McGinn Also Tangles with the Seattle Times' Danny Westneat over Whether Kayaktivism Will Accomplish Anything: Yesterday, Danny Westneat wrote that feel-good, photogenic kayaktivism "won’t do anything substantive about climate change." On Blabbermouth, McGinn and I discuss Westneat's critique, with the former mayor saying, in part, that the protest is about removing "the social license for fossil-fuel companies to operate" and establishing a "different vision for our future"—a vision that people and politicians will then be forced to act on.

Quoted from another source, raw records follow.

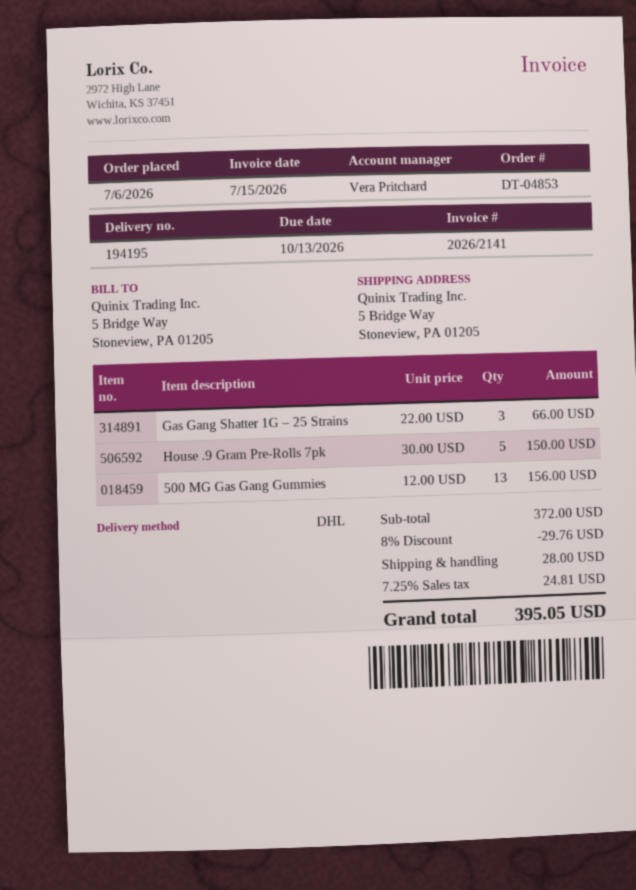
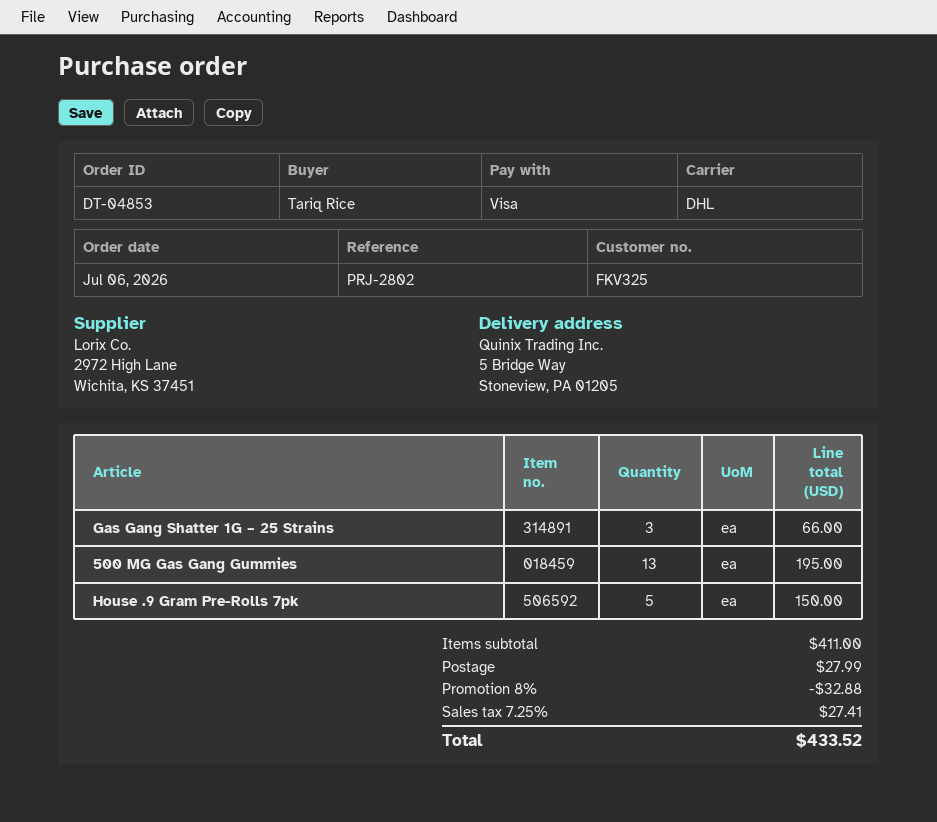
500 MG Gas Gang Gummies: 13 for 156.00 -> 13 for 195.00
subtotal: 372.00 -> 411.00
discount: 8% = 29.76 -> 8% = 32.88
shipping: 28.00 -> 27.99
tax: 7.25% = 24.81 -> 7.25% = 27.41
total: 395.05 -> 433.52

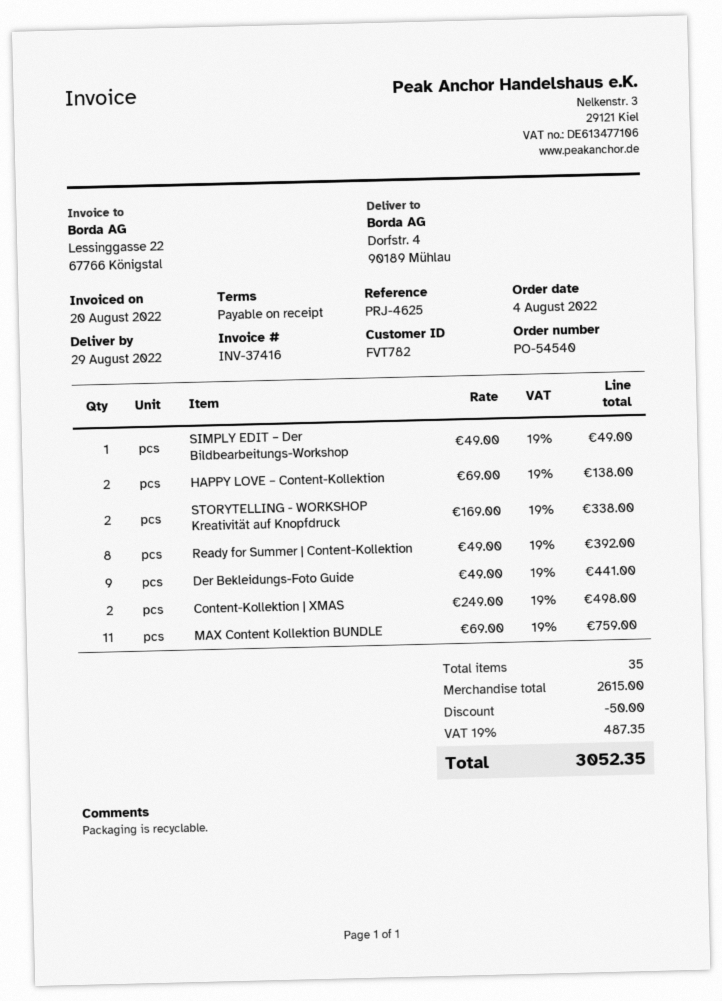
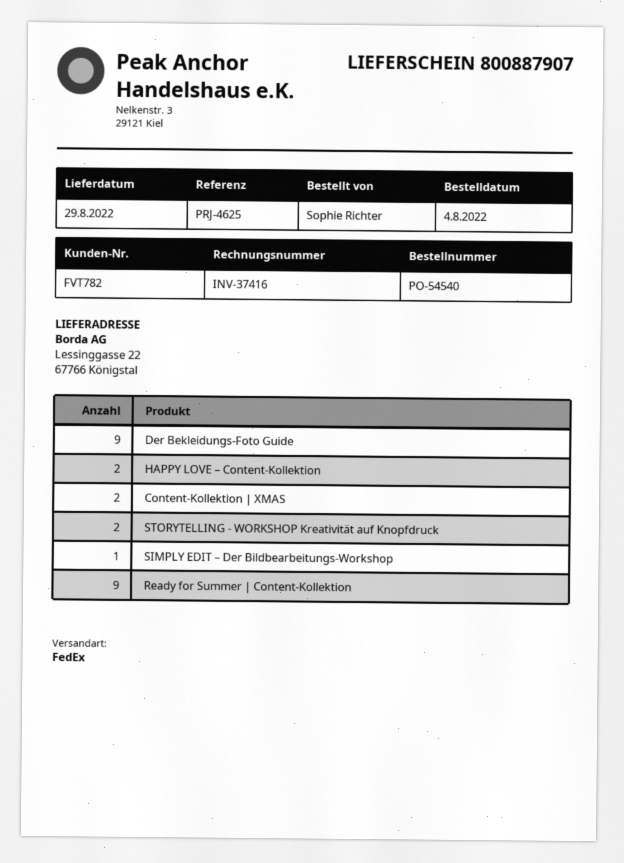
ship to: Dorfstr. 4, 90189 Mühlau -> Lessinggasse 22, 67766 Königstal
Ready for Summer | Content-Kollektion: 8 -> 9
MAX Content Kollektion BUNDLE: 11 -> none

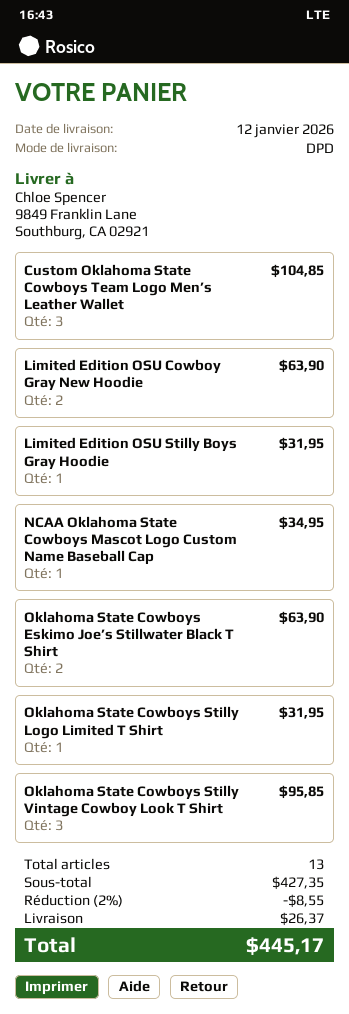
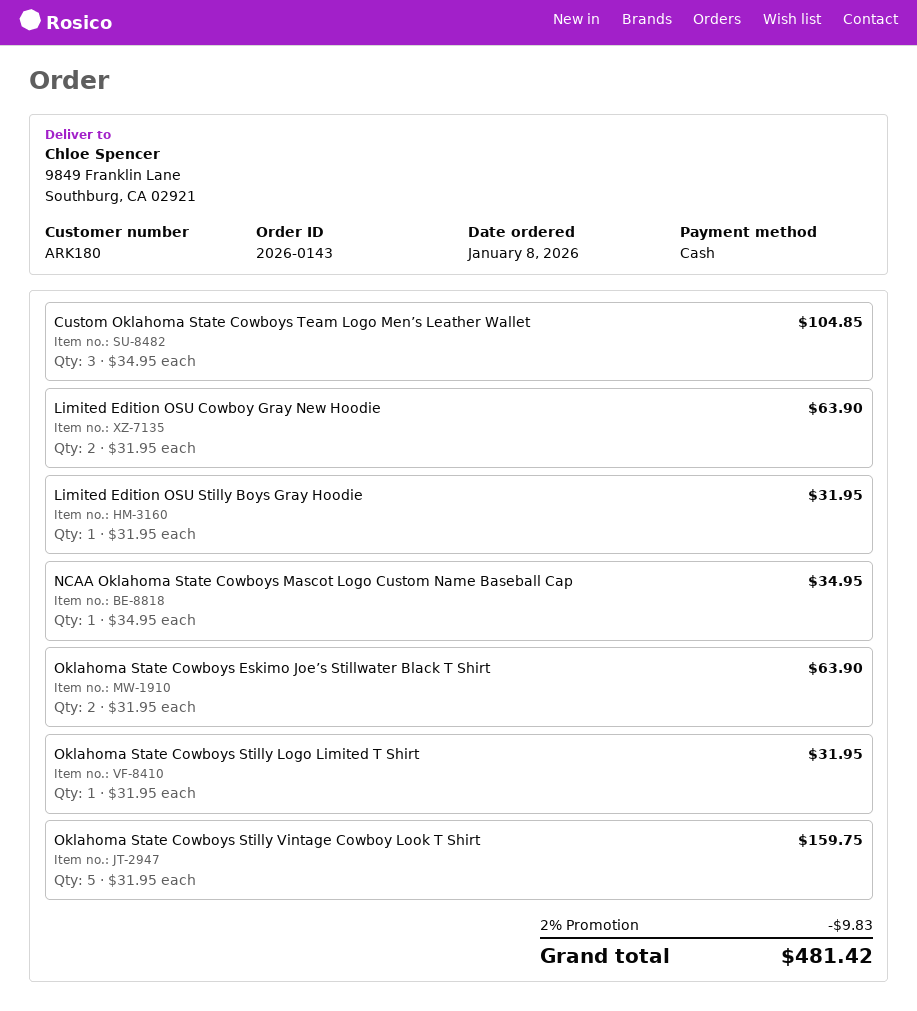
Oklahoma State Cowboys Stilly Vintage Cowboy Look T Shirt: 3 for 95.85 -> 5 for 159.75
discount: 2% = 8.55 -> 2% = 9.83
shipping: 26.37 -> none
total: 445.17 -> 481.42

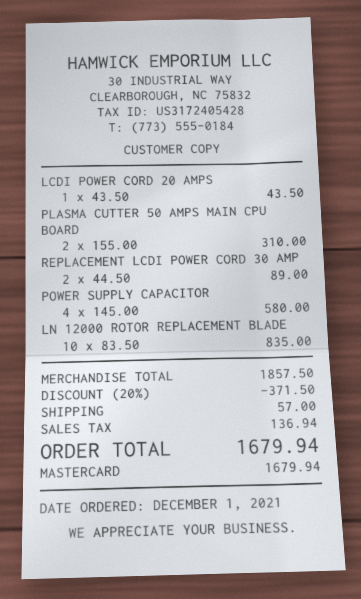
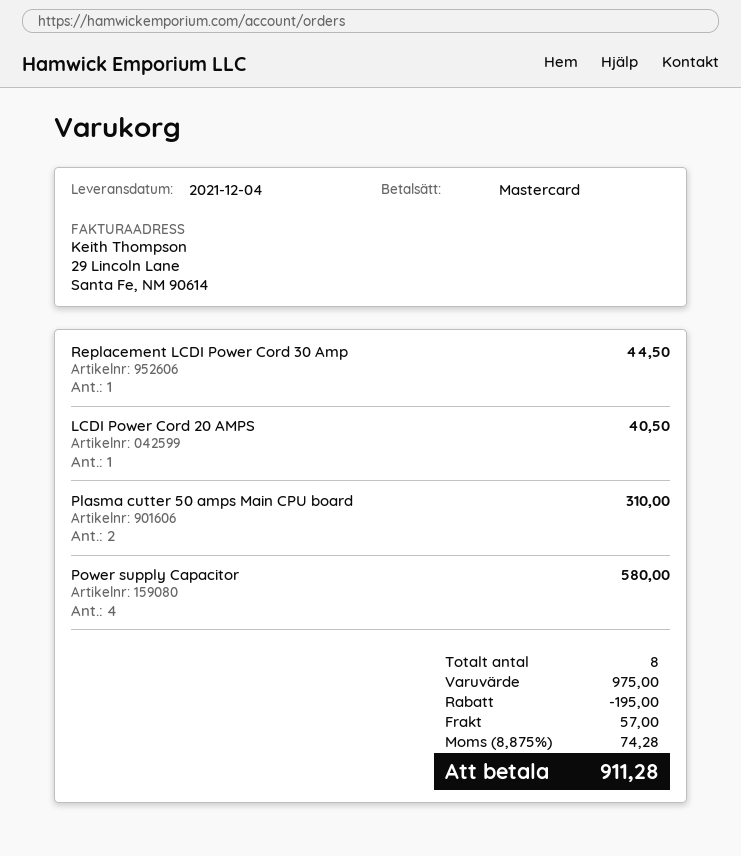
LCDI POWER CORD 20 AMPS: 1 for 43.50 -> 1 for 40.50
REPLACEMENT LCDI POWER CORD 30 AMP: 2 for 89.00 -> 1 for 44.50
LN 12000 ROTOR REPLACEMENT BLADE: 10 for 835.00 -> none
subtotal: 1857.50 -> 975.00
discount: 371.50 -> 195.00
tax: 136.94 -> 74.28
total: 1679.94 -> 911.28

The University of Washington Divests from Thermal Coal: Sydney Brownstone reports: "After three years of pressure from a small group of dedicated students, the UW's Board of Regents voted unanimously on Thursday to divest the school from thermal coal—the stuff largely used to produce electricity. In doing so, the school became the largest university to remove coal investments from its endowment portfolio, some $2.3 million (as of 2014) out of $2.8 billion. It wasn't a straightforward path, explains one of the group's organizers, UW senior Sarra Tekola. At first, the university advised the group of students to do shareholder advocacy, as in, writing multiple letters to energy companies in the hopes that those companies would shift to renewable power generation. The group's primary concern, said Tekola, was coal's immediate impacts on human life, specifically the estimated 13,200 premature deaths caused by pollution from coal-fired power plants a year (this according to the Clean Air Task Force). But shareholder advocacy didn't work. Now that more direct pressure has worked, Divest UW plans to keep putting pressure on the university until it has fully divested from fossil fuels."

The canoe carrying Duwamish tribal members got closest to the Polar Pioneer yesterday, reports Sydney Brownstone.
The canoe carrying Duwamish tribal members got closest to the Polar Pioneer yesterday, reports Sydney Brownstone. A larger flotilla is scheduled for Saturday. Sydney Brownstone

"More Protests Planned." As the Seattle Times reports: "Peter McGraw, a spokesman for the Port, said that Seattle officers and Port police would 'continue to work together to ensure that demonstrators exercise their First Amendment rights peacefully, safely and legally in areas adjacent to our terminals.'"

Seattle No Longer Among the Top 10 Most Bikable Cities: "Friday is National Bike to Work Day, and I wish I had better news to report," writes Gene Balk. "Seattle is no longer among the 10 most bikeable big cities in the U.S., according to rankings for 2015 released by Walk Score on Thursday."

Seattle now has two giant drilling machines getting repaired downtown. Heres the Polar Pioneer floating by in the background, with the machines repairing Bertha in the foreground.
Seattle now has two giant drilling machines getting worked on downtown. Here's the Polar Pioneer floating by in the background, with some machines devoted to helping broke-down Bertha in the foreground. Nathaniel James

Don't Forget: The Polar Pioneer Is the SECOND Giant Drilling Machine to Need Servicing Downtown: With this in mind, Sightline asks Shell: "Haven't you heard that this is where colossal drills come to die?"

And B.B. King Is Dead at 89: "The blues guitar institution B.B. King died yesterday in Las Vegas at the age of 89," writes The Stranger's Sean Nelson. "Born Riley B. King to a family of sharecroppers in Itta Bena, Mississippi in 1925, the great-grandson of slaves, he would go on to wealth and glory, becoming effectively synonymous with his chosen instrument and idiom."